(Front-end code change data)
BEGIN

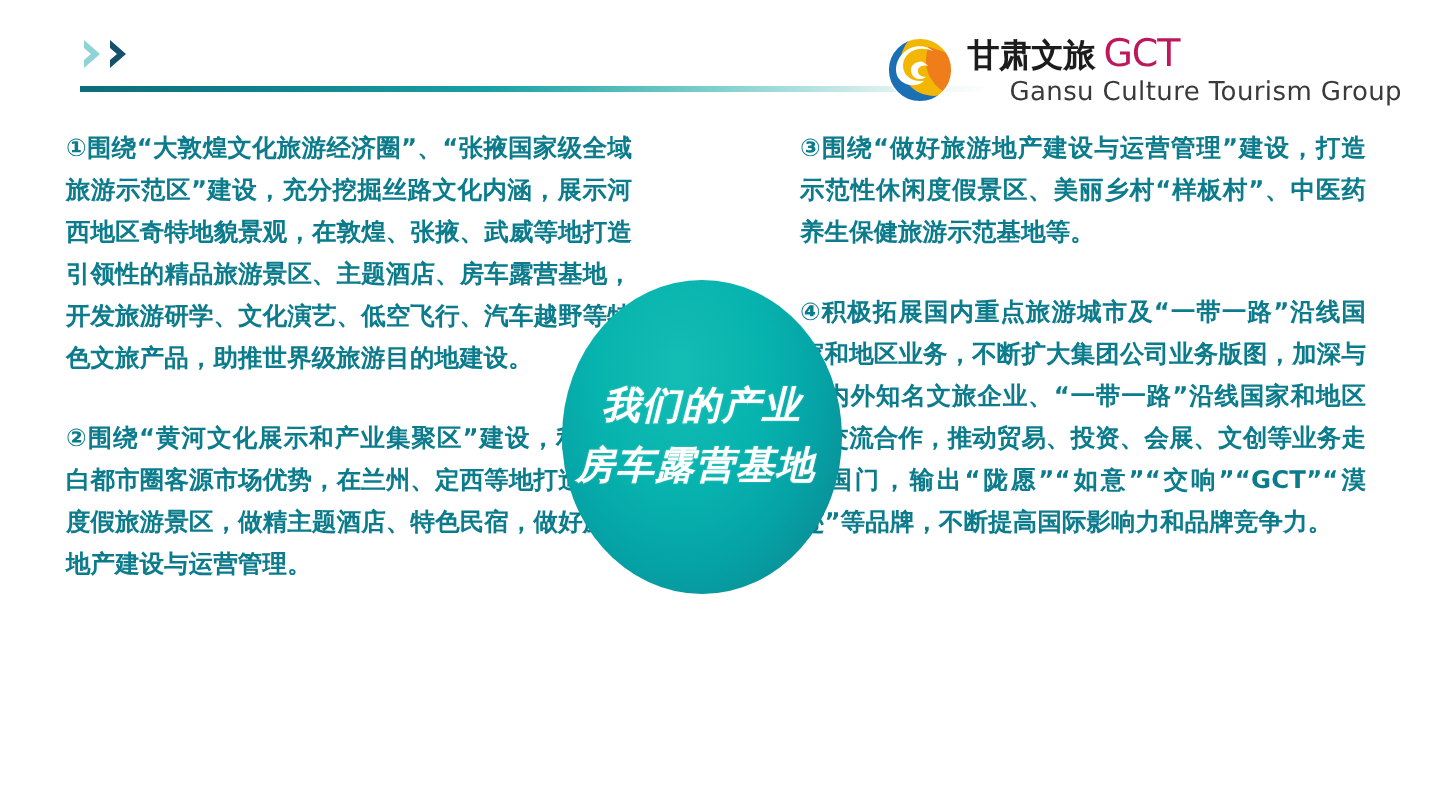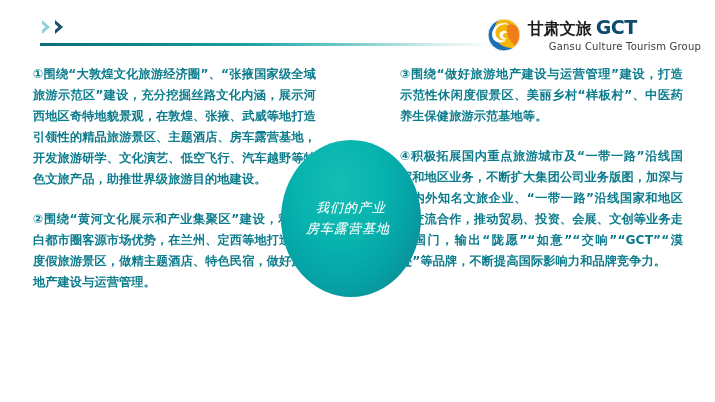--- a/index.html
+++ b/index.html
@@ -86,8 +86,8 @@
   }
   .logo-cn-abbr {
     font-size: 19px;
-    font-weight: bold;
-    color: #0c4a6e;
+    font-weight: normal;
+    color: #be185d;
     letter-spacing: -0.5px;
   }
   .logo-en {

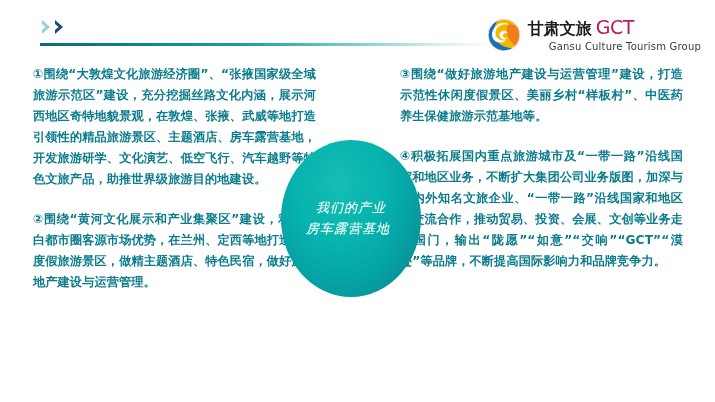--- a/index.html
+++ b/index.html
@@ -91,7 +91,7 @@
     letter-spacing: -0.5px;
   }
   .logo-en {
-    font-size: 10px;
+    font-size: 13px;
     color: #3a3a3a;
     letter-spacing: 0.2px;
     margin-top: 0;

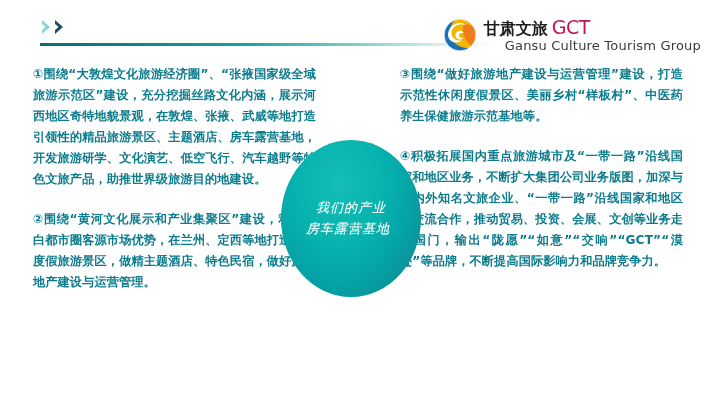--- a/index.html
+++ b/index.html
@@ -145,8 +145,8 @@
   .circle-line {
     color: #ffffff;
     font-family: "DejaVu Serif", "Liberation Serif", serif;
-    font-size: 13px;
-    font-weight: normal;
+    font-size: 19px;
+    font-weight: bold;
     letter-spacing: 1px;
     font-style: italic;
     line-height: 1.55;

END

TASK REQUIREMENTS
Please print the records above word for word, leaving every image out.

YOUR SOLUTION
--- a/index.html
+++ b/index.html
@@ -86,8 +86,8 @@
   }
   .logo-cn-abbr {
     font-size: 19px;
-    font-weight: bold;
-    color: #0c4a6e;
+    font-weight: normal;
+    color: #be185d;
     letter-spacing: -0.5px;
   }
   .logo-en {

--- a/index.html
+++ b/index.html
@@ -91,7 +91,7 @@
     letter-spacing: -0.5px;
   }
   .logo-en {
-    font-size: 10px;
+    font-size: 13px;
     color: #3a3a3a;
     letter-spacing: 0.2px;
     margin-top: 0;

--- a/index.html
+++ b/index.html
@@ -145,8 +145,8 @@
   .circle-line {
     color: #ffffff;
     font-family: "DejaVu Serif", "Liberation Serif", serif;
-    font-size: 13px;
-    font-weight: normal;
+    font-size: 19px;
+    font-weight: bold;
     letter-spacing: 1px;
     font-style: italic;
     line-height: 1.55;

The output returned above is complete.